Наконец в дверях появилась хрупкая фигурка девушки. Она в нерешительности посмотрела сначала на небо, затем на асфальт и поспешно надела шляпку.
– Ух, – произнесла она, с отвращением отряхнувшись, и застыла на месте, со слегка отвисшей нижней челюстью – перед ней стоял Хаса.
– Мне очень жаль, дитя мое, – сказал он.
– Я не ваше дитя, меня зовут Азиадэ, – возразила она, переступая с одной ноги на другую, а потом нерешительно добавила: – Дождь идет. Если мы будем долго стоять здесь, придет мой отец и отрежет вам губы. Что вы будете тогда делать?
– Я никогда больше не смогу целоваться, – ответил Хаса, робко протягивая руку, чтобы погладить Азиадэ.
– Нет! Нет! – сердито вскричала она. – Мой отец очень сильный. – Она на мгновение задумалась и потом отчаянно выпалила: – Ну пойдемте же, а то он и в самом деле сейчас придет.
Она пошла быстрыми шагами прочь, и Хаса последовал за ней, отчаянно показывая на стоявшую наготове машину. Азиадэ отрицательно покачала головой.
– Нет, просто идите за мной, – сказала она, продолжая идти, и Хаса повиновался.
Они дошли до Витенбергплац, когда снова зарядил дождь, и Азиадэ в нерешительности остановилась под козырьком одного из домов.
– Смилуйтесь, – робко попросил Хаса. – Разрешите проводить вас в какое-нибудь светлое, теплое, полное людьми кафе.
Азиадэ пристально посмотрела на него.
– Ужасный климат, – сказала она. – Можно понять, почему мы никогда не завоевывали этой страны. – После чего она подняла глаза к небу и примирительно добавила: – Я разрешаю вам сопровождать меня в кафе.
И это отнюдь не прозвучало как признание поражения.
В кафе Азиадэ молча, с серьезным выражением лица склонилась над чашкой мокко. Она с удовольствием вдыхала аромат кофе, ощущая при этом легкое, приятное сердцебиение.
– Не сердитесь на меня, Азиадэ, – смущенно сказал Хаса, – это точно больше не повторится.
Азиадэ отодвинула чашку и растерянно посмотрела на него.
– Правда? – спросила она почти испуганно и прикусила губу.
Хаса облегченно протянул руку, Азиадэ благосклонно подала ему свою, которую он нежно и почтительно поцеловал, и мир был заключен.
Они сидели в переполненном кафе, совсем близко друг к другу, и Азиадэ рассказывала ему о негре из Тимбукту, о евнухах, научивших ее арабским молитвам, о том, что рю Гранд д’Опера прекрасней всех улиц Берлина, вместе взятых, и о принце Абдуле Кериме, за которого она должна была выйти замуж.
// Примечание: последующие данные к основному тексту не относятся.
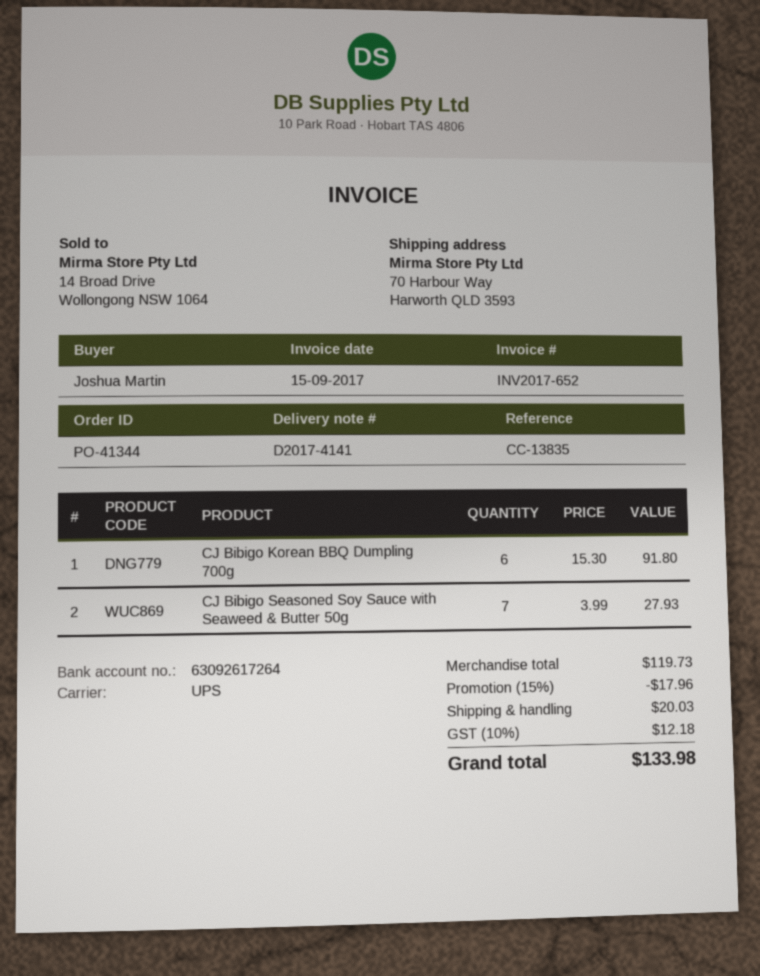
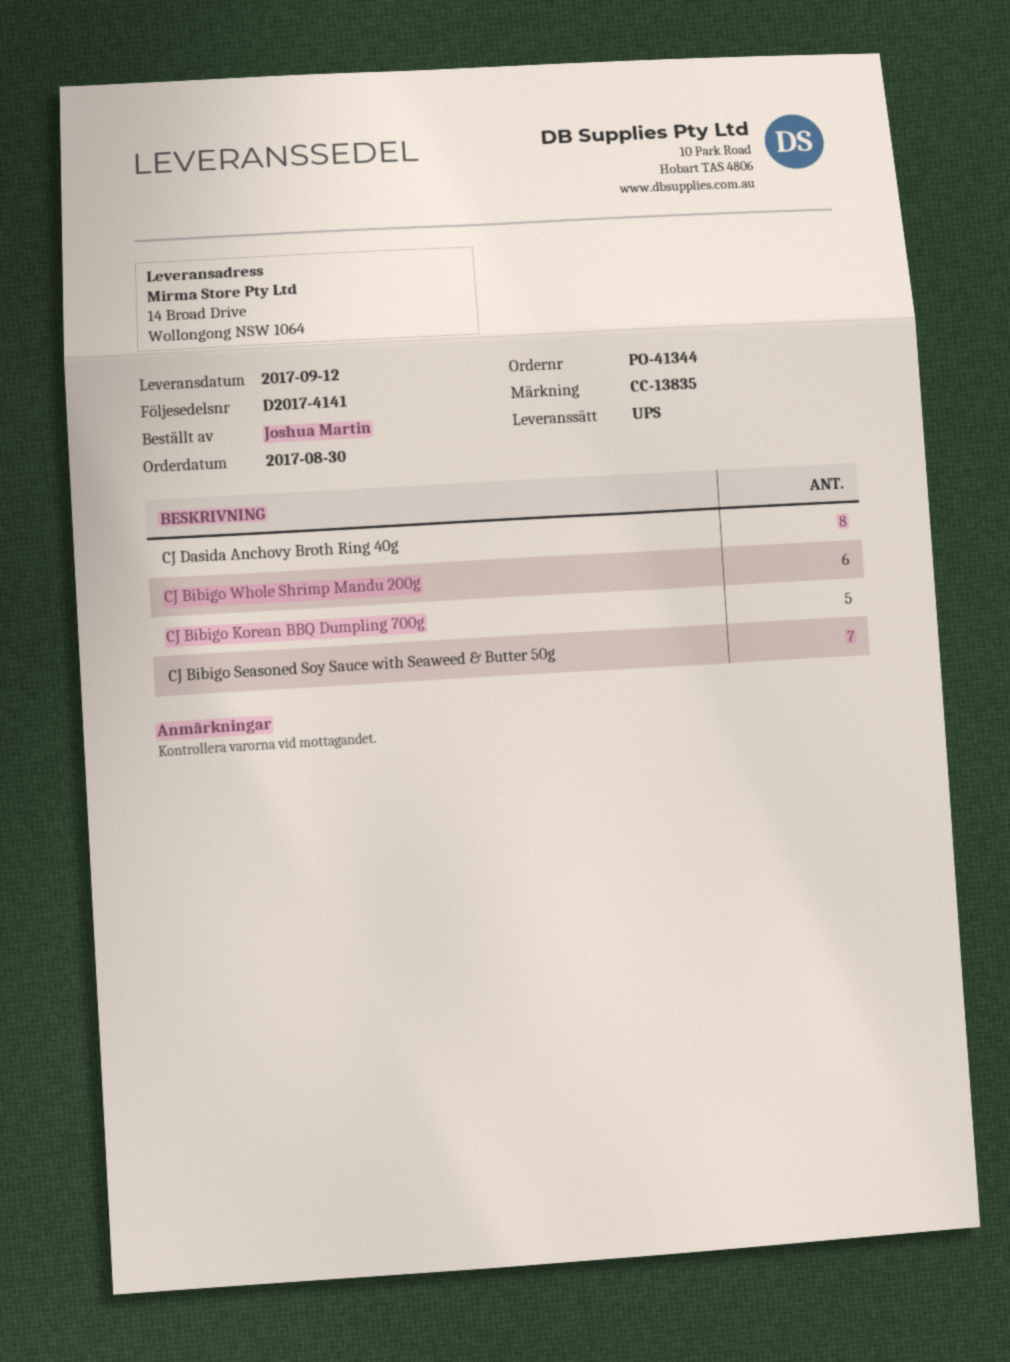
ship to: 70 Harbour Way, Harworth QLD 3593 -> 14 Broad Drive, Wollongong NSW 1064
CJ Bibigo Korean BBQ Dumpling 700g: 6 -> 5
CJ Dasida Anchovy Broth Ring 40g: none -> 8
CJ Bibigo Whole Shrimp Mandu 200g: none -> 6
– Но вы же этого не сделаете? – озабоченно спросил Хаса.
– Я его никогда не видела. Знаю только, что ему тридцать лет. Он исчез после революции. Можно, конечно, считать, что он меня бросил, но у него вроде как не было другого выхода.
Хаса с сочувствием посмотрел на нее, подумав про себя, что иногда у революций бывают и привлекательные стороны.
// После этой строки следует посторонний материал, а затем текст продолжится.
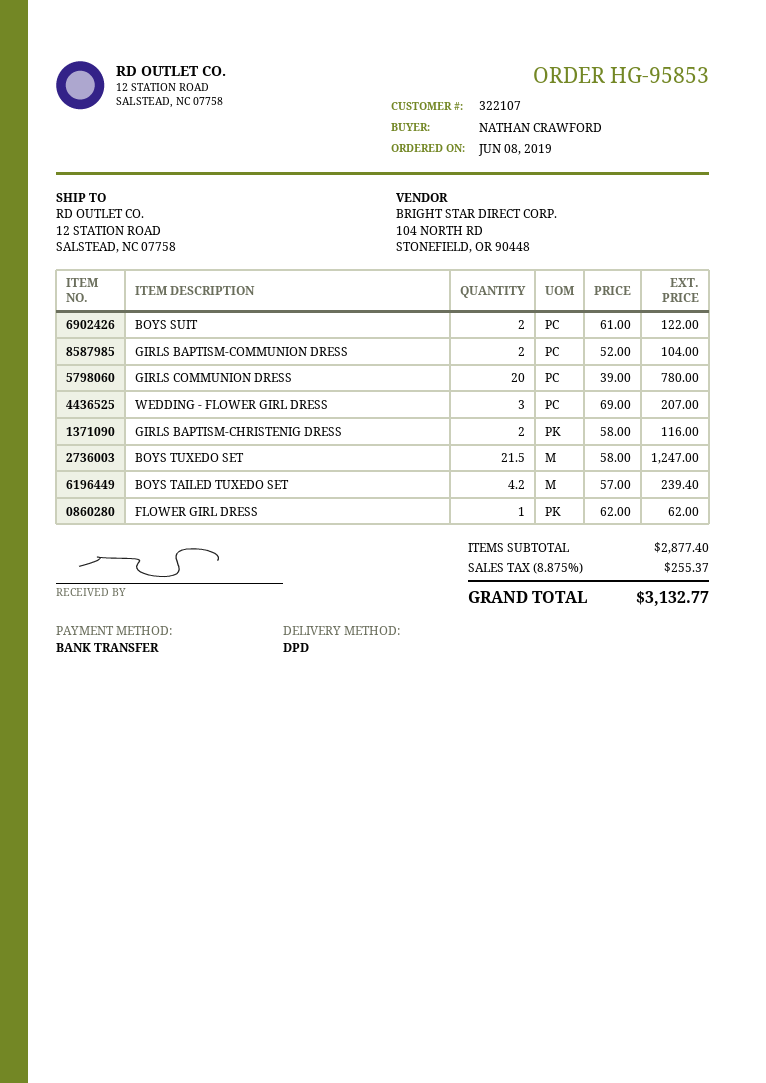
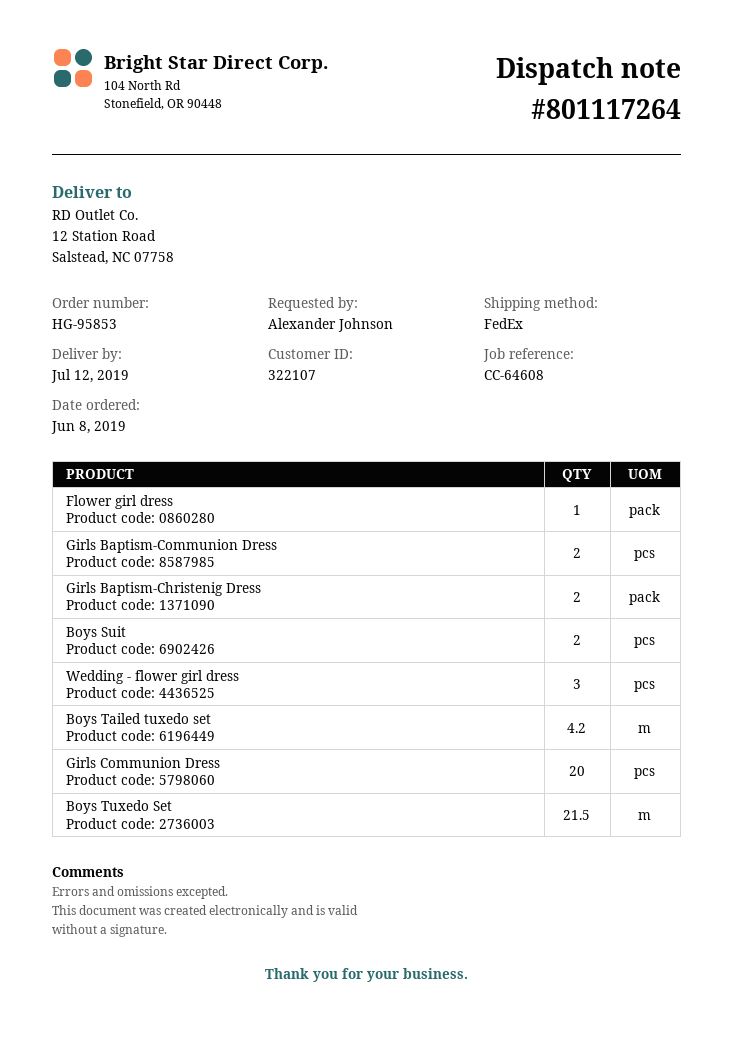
ordered by: NATHAN CRAWFORD -> Alexander Johnson
shipping method: DPD -> FedEx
– А что вы собираетесь делать после завершения учебы?
Азиадэ мечтательно посмотрела на тарелку с пирожными и взяла себе шоколадное.
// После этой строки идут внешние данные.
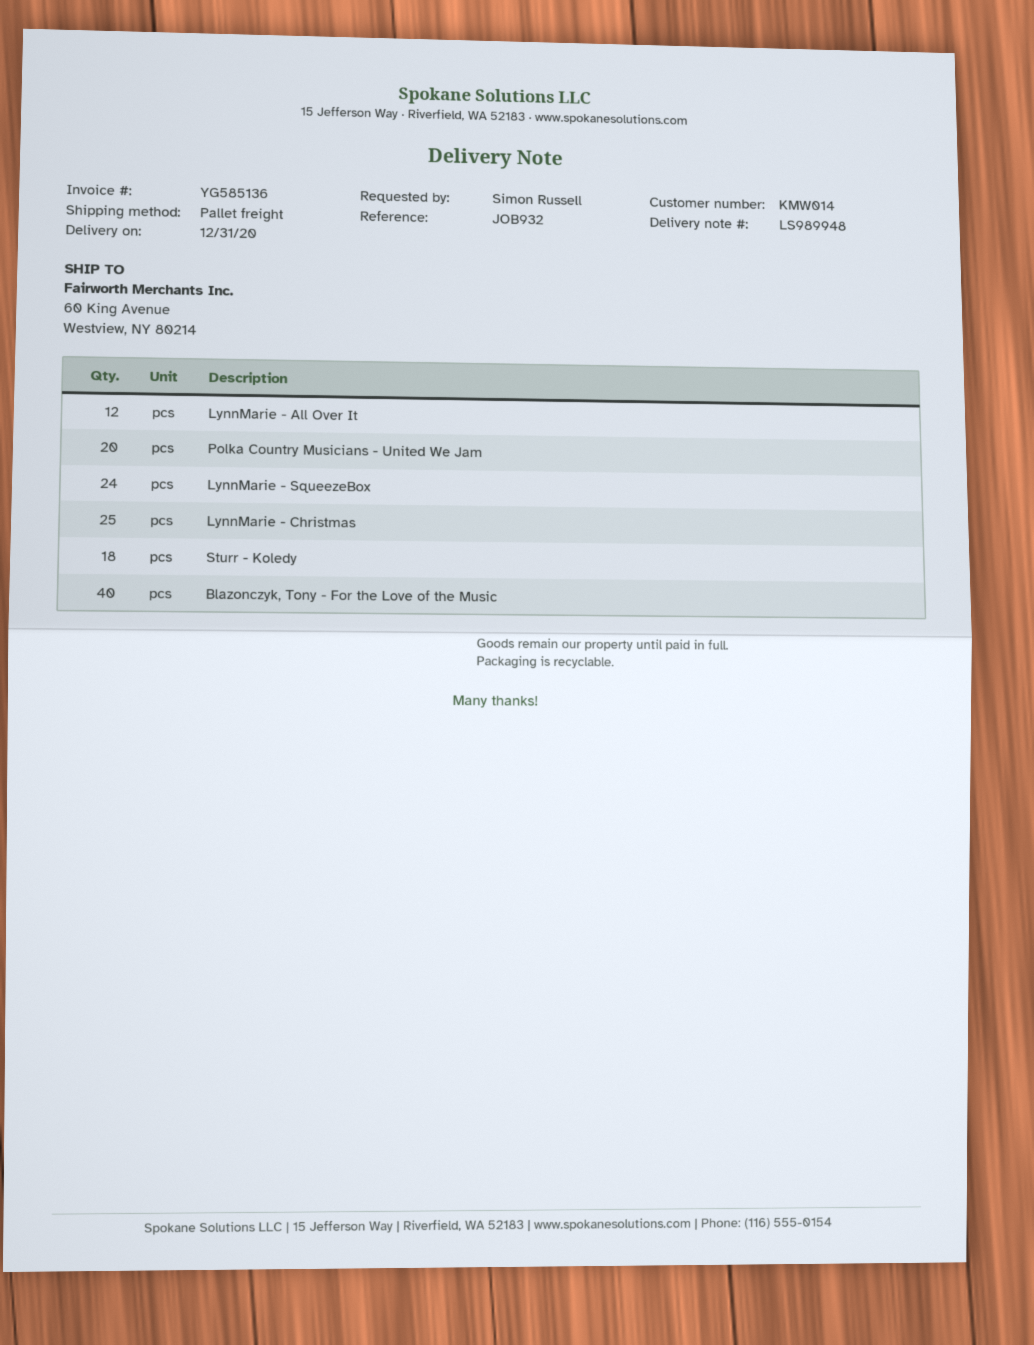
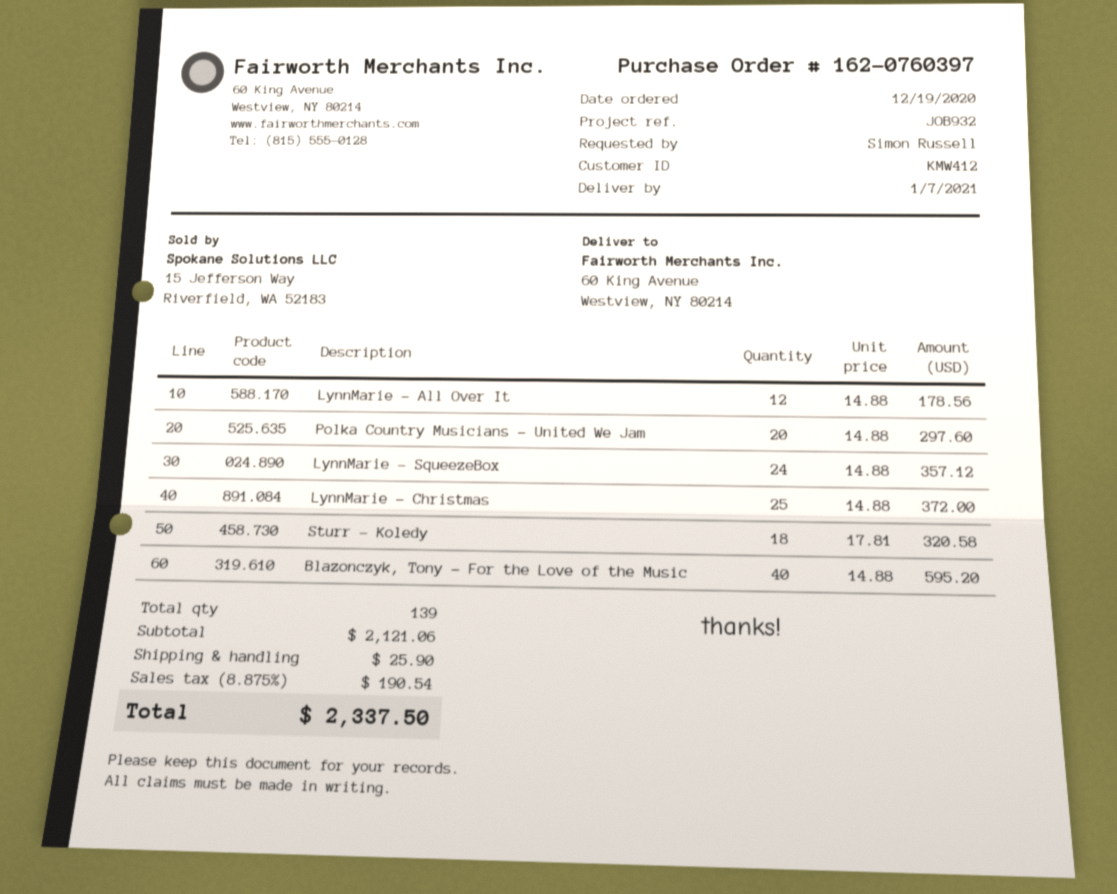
delivery date: 2020-12-31 -> 2021-01-07
customer number: KMW014 -> KMW412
– Я выйду замуж за президента Соединенных Штатов или за короля Афганистана.
На губах у нее осталась сахарная пудра. Она весело протянула руку и вытянула себе сигарету из портсигара Хасы.
– Вы уже когда-нибудь любили? – вдруг спросил Хаса.
Тут Азиадэ, густо покраснев, отложила сигарету.
– Европейцы совсем не умеют себя вести, – сказала она, гневно сверкнув глазами. – С незнакомой женщиной не подобает вести разговоров о любви и рассматривать ее такими жадными глазами. Мы так же, как и вы, знаем толк в любви, только более спокойны и немногословны. За это нас и называют «дикарями».